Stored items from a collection
※ ※ ※

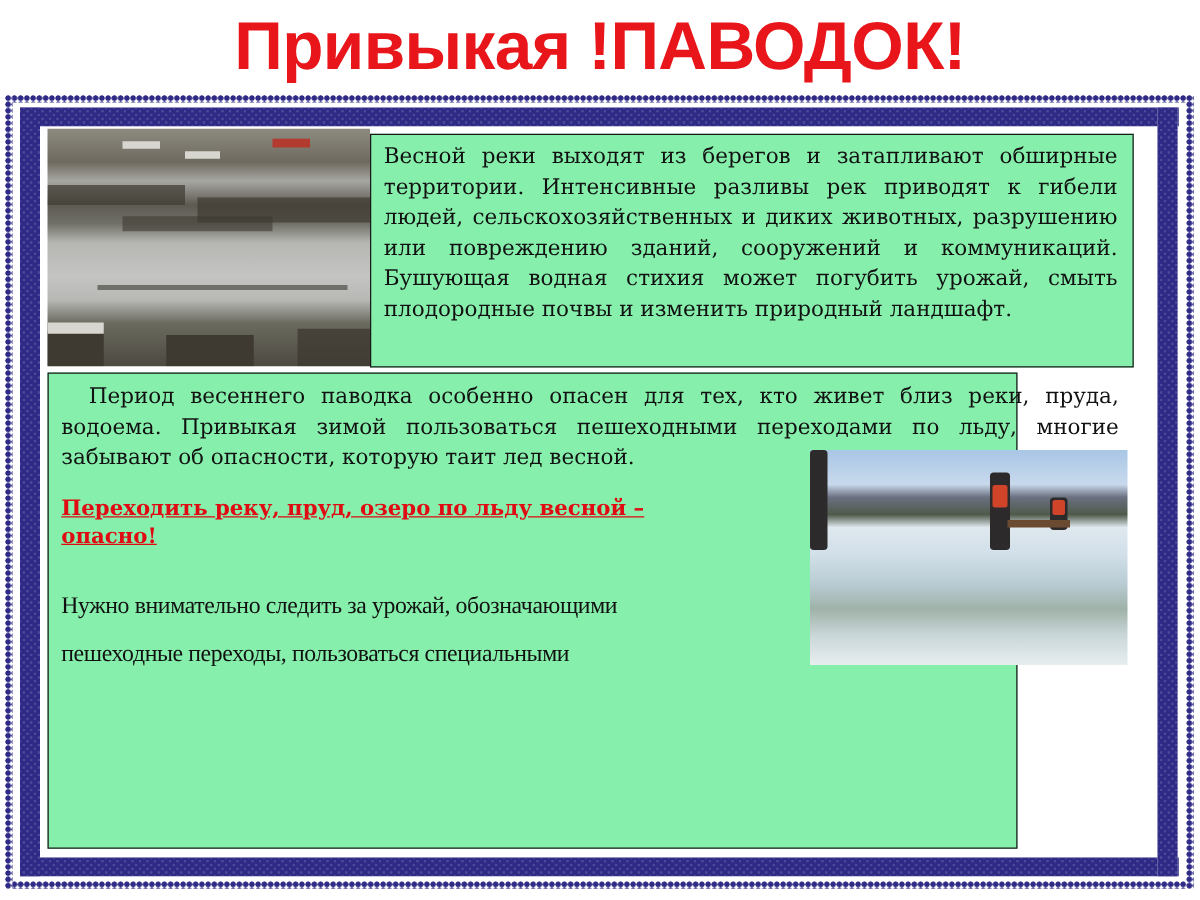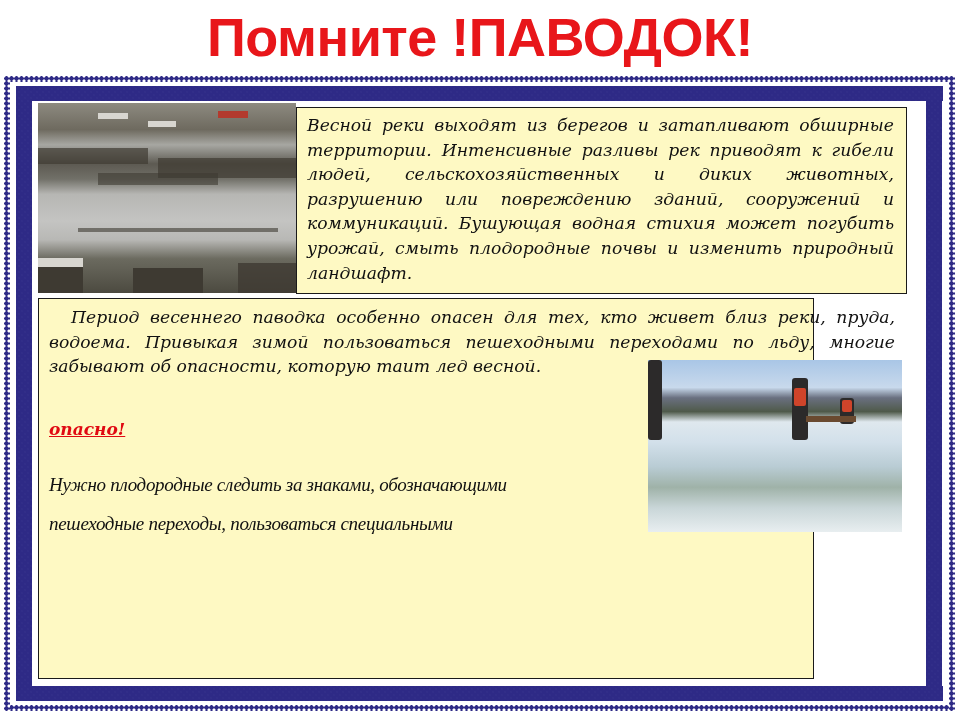--- a/index.html
+++ b/index.html
@@ -75,7 +75,7 @@
 </head>
 <body>
 
-<div class="title">Помните !ПАВОДОК!</div>
+<div class="title">Привыкая !ПАВОДОК!</div>
 
 <div class="band" style="left:4px;top:76px;width:951px;height:6px;"></div>
 <div class="band" style="left:4px;top:705px;width:951px;height:6px;"></div>

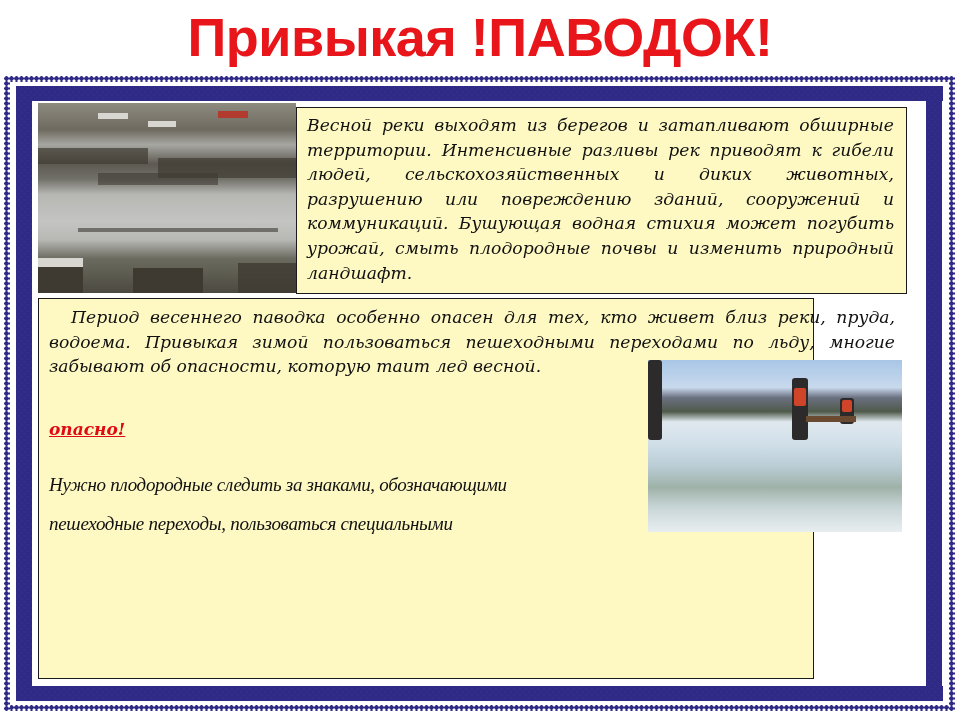--- a/index.html
+++ b/index.html
@@ -49,7 +49,7 @@
   .photo2 .fig { position: absolute; background: #2c2a2a; border-radius: 3px; }
   .photo2 .vest { position: absolute; background: #d0442a; border-radius: 2px; }
   .box {
-    position: absolute; background: #fef9c3; border: 1.5px solid #1a1a1a; box-sizing: border-box; font-style: italic;
+    position: absolute; background: #86efac; border: 1.5px solid #1a1a1a; box-sizing: border-box;
   }
   .box1 { left: 296px; top: 107px; width: 611px; height: 187px; padding: 5px 12px 0 10px; }
   .box2 { left: 38px; top: 298px; width: 776px; height: 381px; padding: 6px 10px 0 10px; }

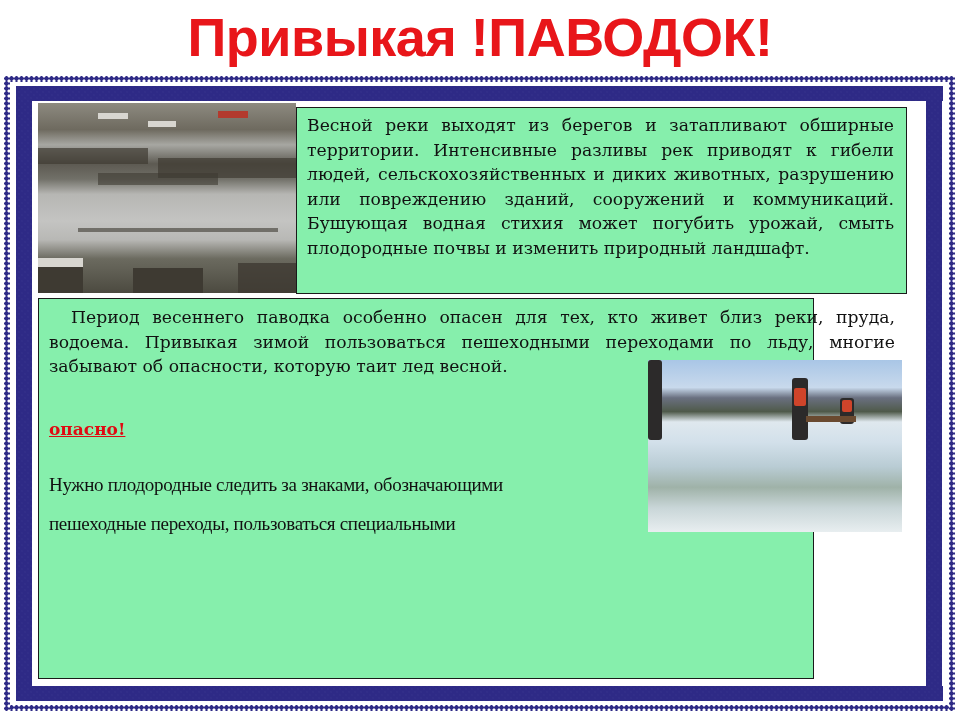--- a/index.html
+++ b/index.html
@@ -107,6 +107,7 @@
 
 <div class="box box2">
   <p class="p indent" style="width:846px;">Период весеннего паводка особенно опасен для тех, кто живет близ реки, пруда, водоема. Привыкая зимой пользоваться пешеходными переходами по льду, многие забывают об опасности, которую таит лед весной.</p>
+  <div class="warn" style="top:98px;">Переходить реку, пруд, озеро по льду весной –</div>
   <div class="warn" style="top:120px;">опасно!</div>
   <div class="cond" style="top:175px;">Нужно плодородные следить за знаками, обозначающими</div>
   <div class="cond" style="top:214px;">пешеходные переходы, пользоваться специальными</div>

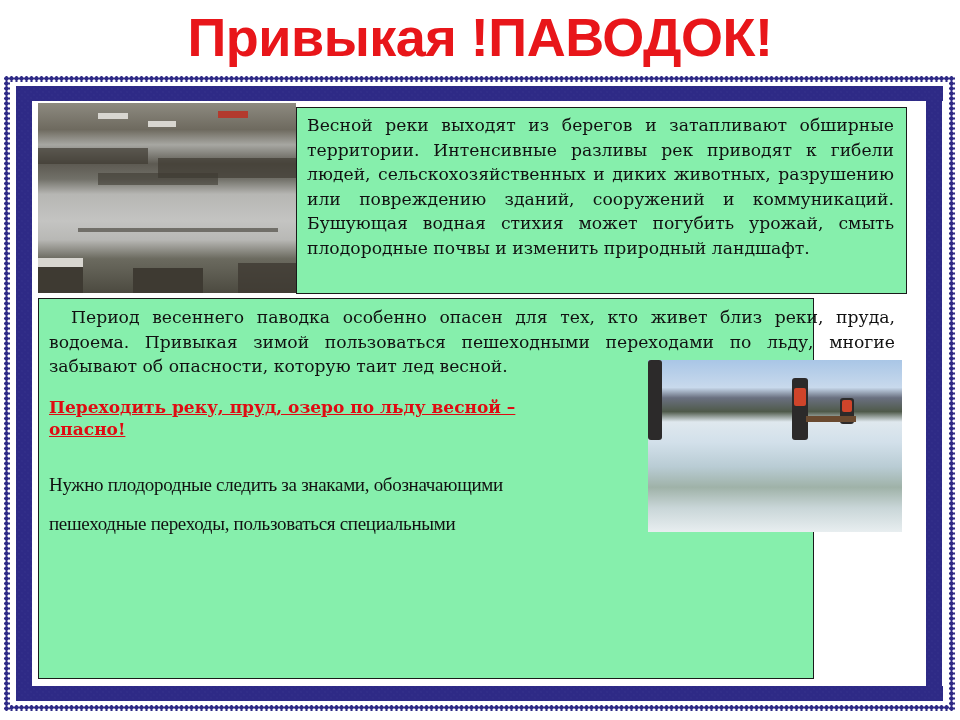--- a/index.html
+++ b/index.html
@@ -109,7 +109,7 @@
   <p class="p indent" style="width:846px;">Период весеннего паводка особенно опасен для тех, кто живет близ реки, пруда, водоема. Привыкая зимой пользоваться пешеходными переходами по льду, многие забывают об опасности, которую таит лед весной.</p>
   <div class="warn" style="top:98px;">Переходить реку, пруд, озеро по льду весной –</div>
   <div class="warn" style="top:120px;">опасно!</div>
-  <div class="cond" style="top:175px;">Нужно плодородные следить за знаками, обозначающими</div>
+  <div class="cond" style="top:175px;">Нужно внимательно следить за урожай, обозначающими</div>
   <div class="cond" style="top:214px;">пешеходные переходы, пользоваться специальными</div>
 </div>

※ ※ ※

> **Goal of the exercise**: Exclude the images, then output the data above word for word.

> **Reply**:
--- a/index.html
+++ b/index.html
@@ -75,7 +75,7 @@
 </head>
 <body>
 
-<div class="title">Помните !ПАВОДОК!</div>
+<div class="title">Привыкая !ПАВОДОК!</div>
 
 <div class="band" style="left:4px;top:76px;width:951px;height:6px;"></div>
 <div class="band" style="left:4px;top:705px;width:951px;height:6px;"></div>

--- a/index.html
+++ b/index.html
@@ -49,7 +49,7 @@
   .photo2 .fig { position: absolute; background: #2c2a2a; border-radius: 3px; }
   .photo2 .vest { position: absolute; background: #d0442a; border-radius: 2px; }
   .box {
-    position: absolute; background: #fef9c3; border: 1.5px solid #1a1a1a; box-sizing: border-box; font-style: italic;
+    position: absolute; background: #86efac; border: 1.5px solid #1a1a1a; box-sizing: border-box;
   }
   .box1 { left: 296px; top: 107px; width: 611px; height: 187px; padding: 5px 12px 0 10px; }
   .box2 { left: 38px; top: 298px; width: 776px; height: 381px; padding: 6px 10px 0 10px; }

--- a/index.html
+++ b/index.html
@@ -107,6 +107,7 @@
 
 <div class="box box2">
   <p class="p indent" style="width:846px;">Период весеннего паводка особенно опасен для тех, кто живет близ реки, пруда, водоема. Привыкая зимой пользоваться пешеходными переходами по льду, многие забывают об опасности, которую таит лед весной.</p>
+  <div class="warn" style="top:98px;">Переходить реку, пруд, озеро по льду весной –</div>
   <div class="warn" style="top:120px;">опасно!</div>
   <div class="cond" style="top:175px;">Нужно плодородные следить за знаками, обозначающими</div>
   <div class="cond" style="top:214px;">пешеходные переходы, пользоваться специальными</div>

--- a/index.html
+++ b/index.html
@@ -109,7 +109,7 @@
   <p class="p indent" style="width:846px;">Период весеннего паводка особенно опасен для тех, кто живет близ реки, пруда, водоема. Привыкая зимой пользоваться пешеходными переходами по льду, многие забывают об опасности, которую таит лед весной.</p>
   <div class="warn" style="top:98px;">Переходить реку, пруд, озеро по льду весной –</div>
   <div class="warn" style="top:120px;">опасно!</div>
-  <div class="cond" style="top:175px;">Нужно плодородные следить за знаками, обозначающими</div>
+  <div class="cond" style="top:175px;">Нужно внимательно следить за урожай, обозначающими</div>
   <div class="cond" style="top:214px;">пешеходные переходы, пользоваться специальными</div>
 </div>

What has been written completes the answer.